LABORATORY TEST | DETAILS |
---|---|
Complete blood count | |
Blood film examination | |
Coagulation screen | Prothrombin time (PT) |
Activated partial thromboplastin time (aPTT) | |
Thrombin time | |
Fibrinogen | |
D-dimer or fibrinogen degradation products (FDPs) | |
Tests of thyroid function | TSH, T4, T3 |
Tests of renal function | Urea, creatinine |
Tests of liver function | Albumin, bilirubin, transaminases |
Quantitative Disorders of Platelets
There are numerous causes of isolated thrombocytopenia in the elderly and many are listed in Table 106-4. The most common and relevant causes of thrombocytopenia are discussed here.
Immune | Non-immune |
---|---|
Immune thrombocytopenia Primary Secondary: SLE Posttransfusion purpura Drug-induced: vancomycin, quinine, heparin | Decreased production Megaloblastic anemia; B-12 and folate deficiency Primary bone marrow disorders: leukemia, lymphoma, myeloma Aplastic anemia Infiltration by solid tumor, TB, sarcoidosis Drugs: chemotherapy Alcohol |
Sequestration: hypersplenism |
Pseudothrombocytopenia is a relatively common phenomenon (found in approximately 0.1% of adults) caused by platelet clumping in the presence of the anticoagulant ethylenediaminetetraacetic acid (EDTA), which is used in vaccutainer tubes for drawing complete blood counts. It should be excluded in any patient with an unexpected low platelet count by examination of the blood film (see Figure 106-2). An accurate platelet count can be estimated by prompt analysis of a fresh blood sample in an alternative anticoagulant such as citrate buffer. Abciximab, a glycoprotein (GP) IIb/IIIa antibody, commonly used in patients with acute coronary syndromes, can cause pseudothrombocytopenia as well as a true drug-induced thrombocytopenia.
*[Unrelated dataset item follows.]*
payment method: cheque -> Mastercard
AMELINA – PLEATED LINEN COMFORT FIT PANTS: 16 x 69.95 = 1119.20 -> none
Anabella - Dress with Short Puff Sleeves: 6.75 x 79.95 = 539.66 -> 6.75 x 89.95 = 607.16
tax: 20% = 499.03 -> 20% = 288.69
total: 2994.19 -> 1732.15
Immune thrombocytopenia (ITP) is an autoimmune disorder characterized by a persistently low platelet count (<150 × 109/L). It is caused by autoantibodies binding to platelet antigen(s) and the resultant premature destruction of the platelets by the reticuloendothelial system, especially the spleen. The diagnosis is made by the exclusion of pseudothrombocytopenia and other causes of true thrombocytopenia. Differentiating between hereditary and acquired thrombocytopenia, especially ITP, is of clinical importance to ensure the patient is not subjected to potentially harmful therapies or procedures (see Table 106-5).